BEGIN Input records

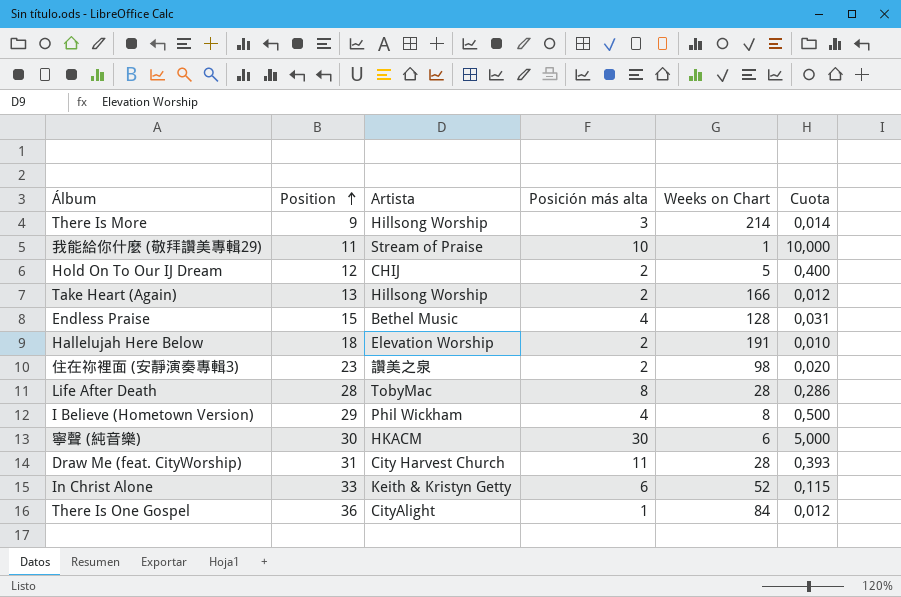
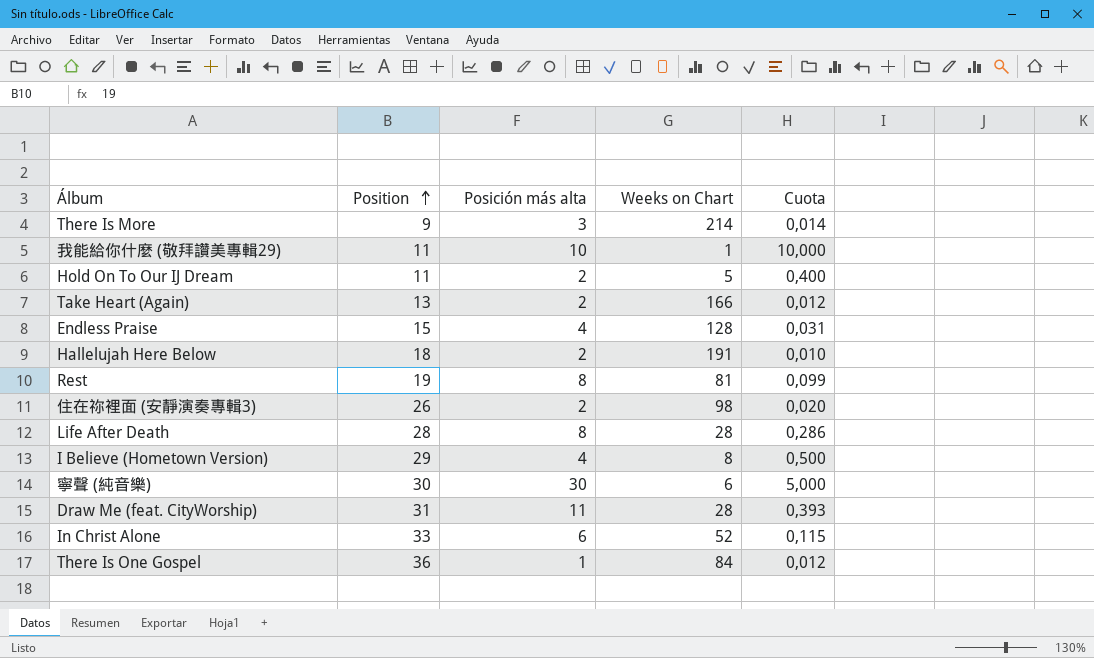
column Artista | position: 3 -> none
Hold On To Our IJ Dream | Position: 12 -> 11
row Rest: none -> 19 | 8 | 81 | 0,099
住在祢裡面 (安靜演奏專輯3) | Position: 23 -> 26

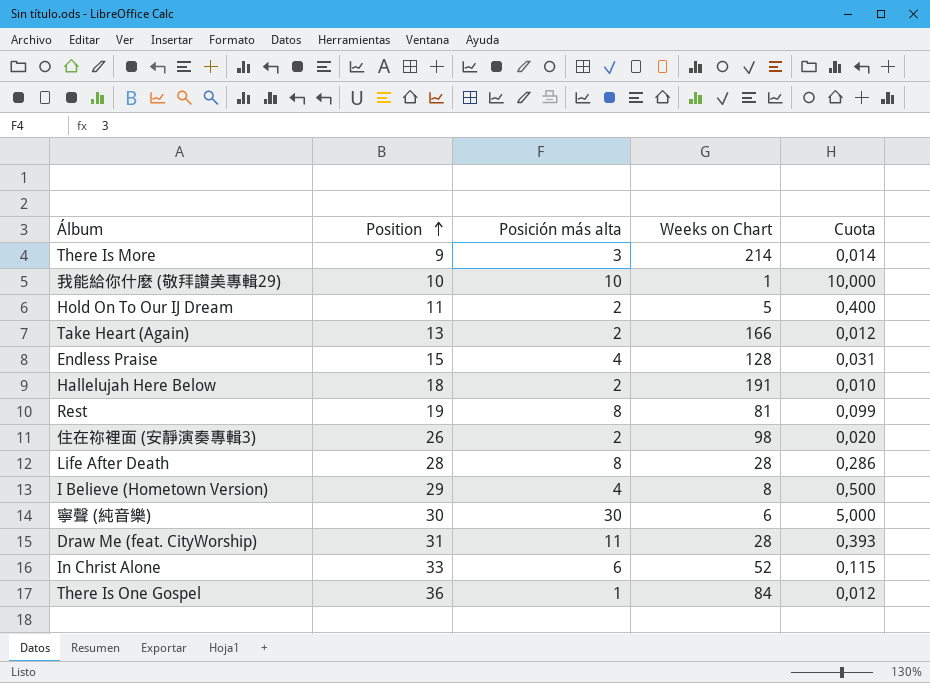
我能給你什麼 (敬拜讚美專輯29) | Position: 11 -> 10

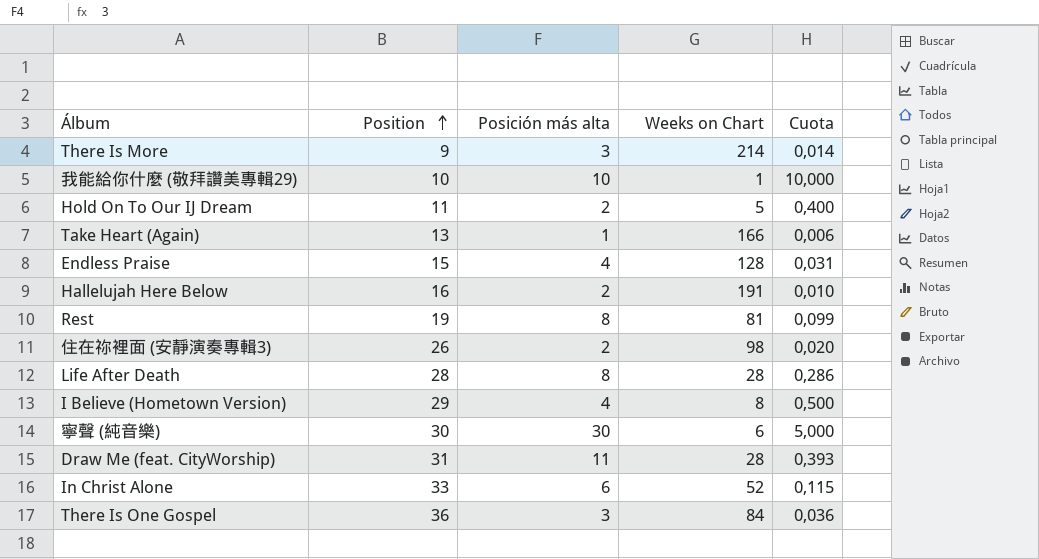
Take Heart (Again) | Posición más alta: 2 -> 1
Take Heart (Again) | Cuota: 0,012 -> 0,006
Hallelujah Here Below | Position: 18 -> 16
There Is One Gospel | Posición más alta: 1 -> 3
There Is One Gospel | Cuota: 0,012 -> 0,036

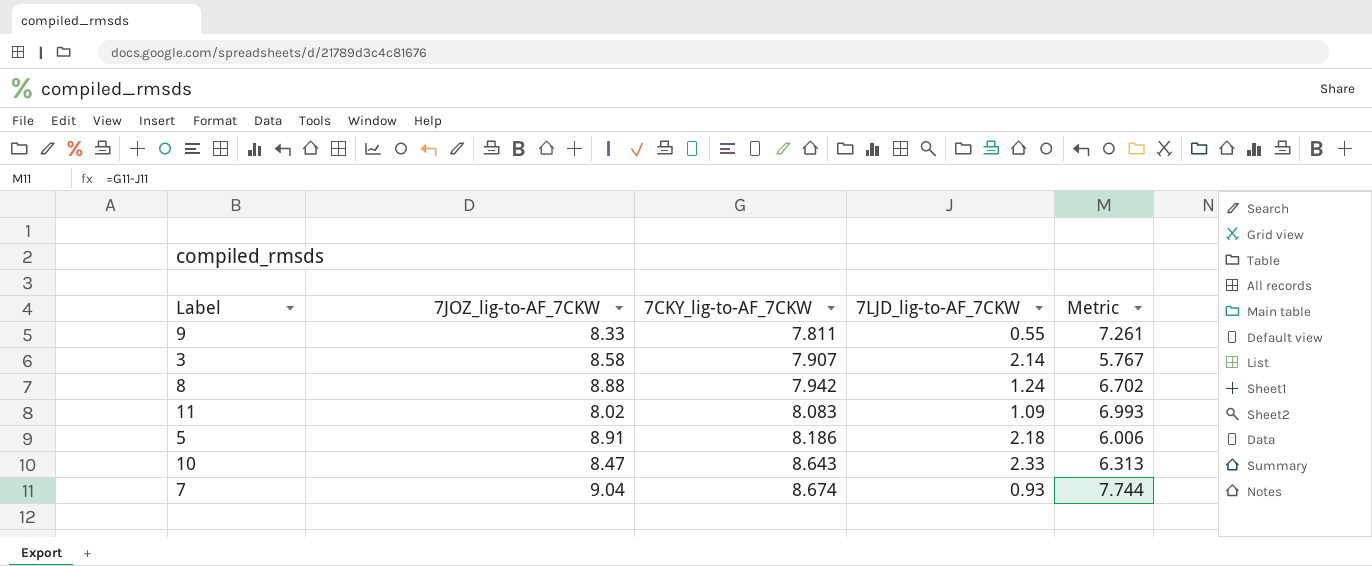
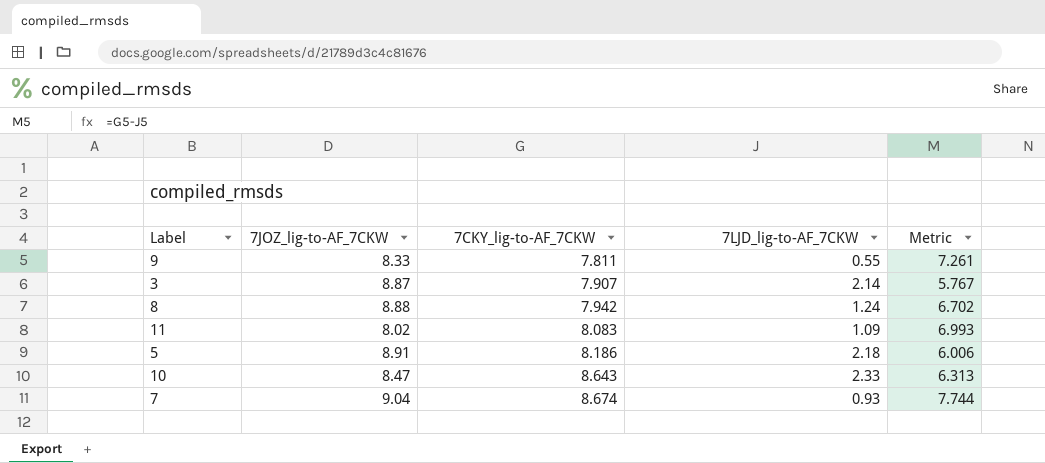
3 | 7JOZ_lig-to-AF_7CKW: 8.58 -> 8.87

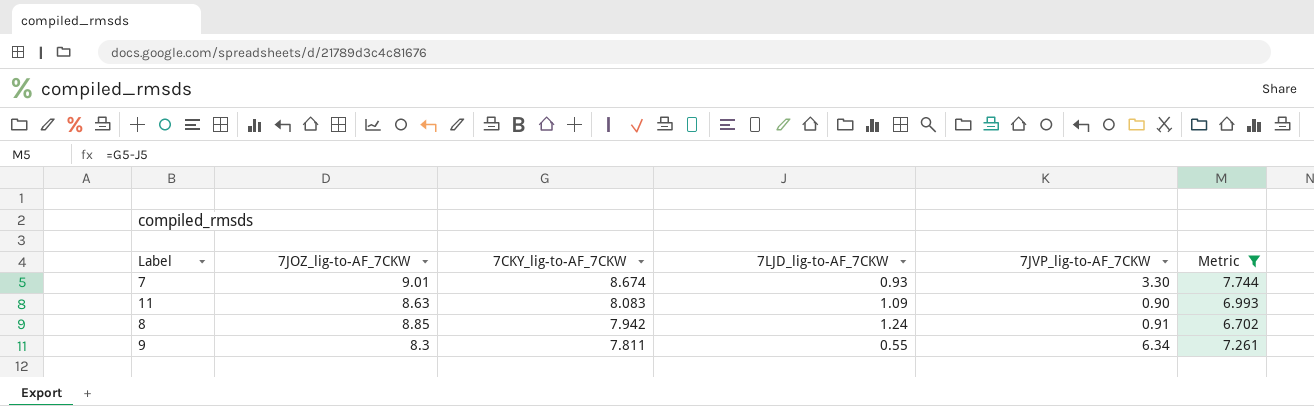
filter: none -> Metric >= 6.702
row order: 7CKY_lig-to-AF_7CKW ascending -> 7CKY_lig-to-AF_7CKW descending
column 7JVP_lig-to-AF_7CKW | position: none -> 5
7 | 7JOZ_lig-to-AF_7CKW: 9.04 -> 9.01
11 | 7JOZ_lig-to-AF_7CKW: 8.02 -> 8.63
8 | 7JOZ_lig-to-AF_7CKW: 8.88 -> 8.85
9 | 7JOZ_lig-to-AF_7CKW: 8.33 -> 8.3

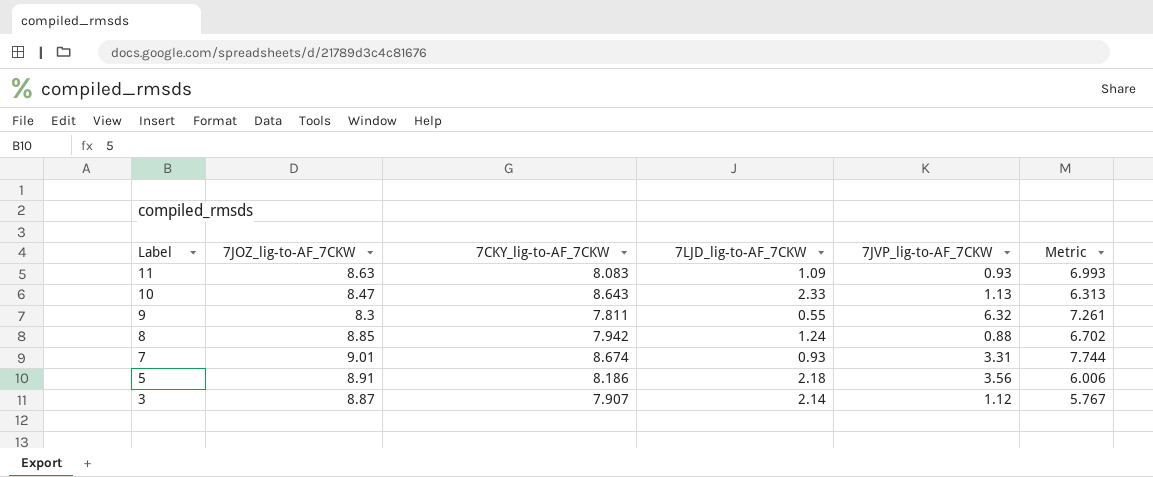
filter: Metric >= 6.702 -> none
row order: 7CKY_lig-to-AF_7CKW descending -> Label descending
11 | 7JVP_lig-to-AF_7CKW: 0.90 -> 0.93
9 | 7JVP_lig-to-AF_7CKW: 6.34 -> 6.32
8 | 7JVP_lig-to-AF_7CKW: 0.91 -> 0.88
7 | 7JVP_lig-to-AF_7CKW: 3.30 -> 3.31

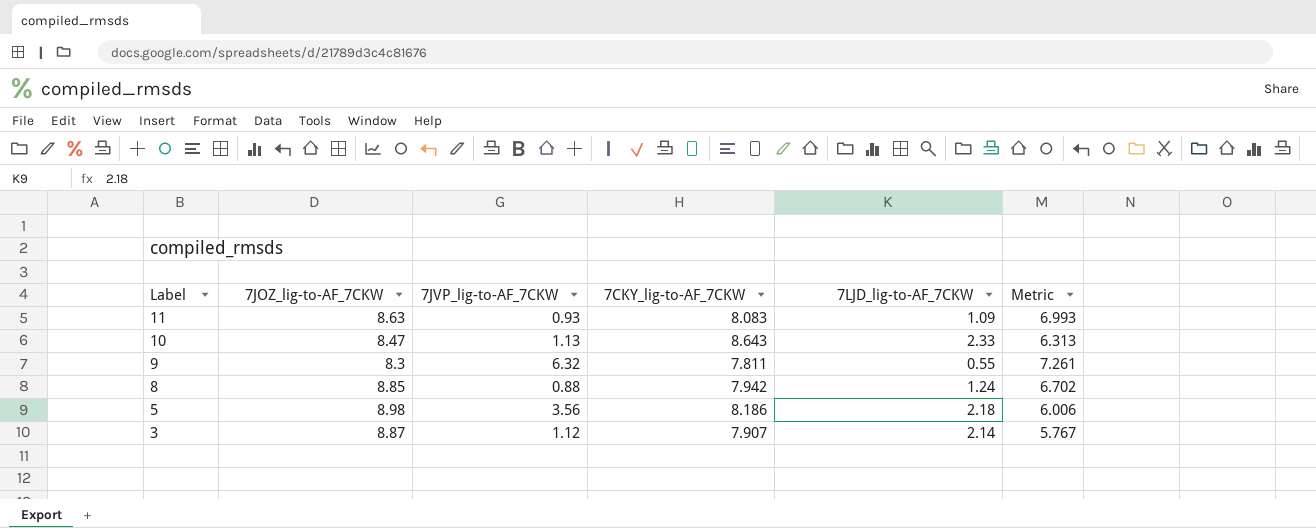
column 7JVP_lig-to-AF_7CKW | position: 5 -> 3
row 7: 9.01 | 8.674 | 0.93 | 3.31 | 7.744 -> none
5 | 7JOZ_lig-to-AF_7CKW: 8.91 -> 8.98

END Input records

Everything in the entries above should be transcribed exactly, apart from the pictures.

column Artista | position: 3 -> none
Hold On To Our IJ Dream | Position: 12 -> 11
row Rest: none -> 19 | 8 | 81 | 0,099
住在祢裡面 (安靜演奏專輯3) | Position: 23 -> 26

我能給你什麼 (敬拜讚美專輯29) | Position: 11 -> 10

Take Heart (Again) | Posición más alta: 2 -> 1
Take Heart (Again) | Cuota: 0,012 -> 0,006
Hallelujah Here Below | Position: 18 -> 16
There Is One Gospel | Posición más alta: 1 -> 3
There Is One Gospel | Cuota: 0,012 -> 0,036

3 | 7JOZ_lig-to-AF_7CKW: 8.58 -> 8.87

filter: none -> Metric >= 6.702
row order: 7CKY_lig-to-AF_7CKW ascending -> 7CKY_lig-to-AF_7CKW descending
column 7JVP_lig-to-AF_7CKW | position: none -> 5
7 | 7JOZ_lig-to-AF_7CKW: 9.04 -> 9.01
11 | 7JOZ_lig-to-AF_7CKW: 8.02 -> 8.63
8 | 7JOZ_lig-to-AF_7CKW: 8.88 -> 8.85
9 | 7JOZ_lig-to-AF_7CKW: 8.33 -> 8.3

filter: Metric >= 6.702 -> none
row order: 7CKY_lig-to-AF_7CKW descending -> Label descending
11 | 7JVP_lig-to-AF_7CKW: 0.90 -> 0.93
9 | 7JVP_lig-to-AF_7CKW: 6.34 -> 6.32
8 | 7JVP_lig-to-AF_7CKW: 0.91 -> 0.88
7 | 7JVP_lig-to-AF_7CKW: 3.30 -> 3.31

column 7JVP_lig-to-AF_7CKW | position: 5 -> 3
row 7: 9.01 | 8.674 | 0.93 | 3.31 | 7.744 -> none
5 | 7JOZ_lig-to-AF_7CKW: 8.91 -> 8.98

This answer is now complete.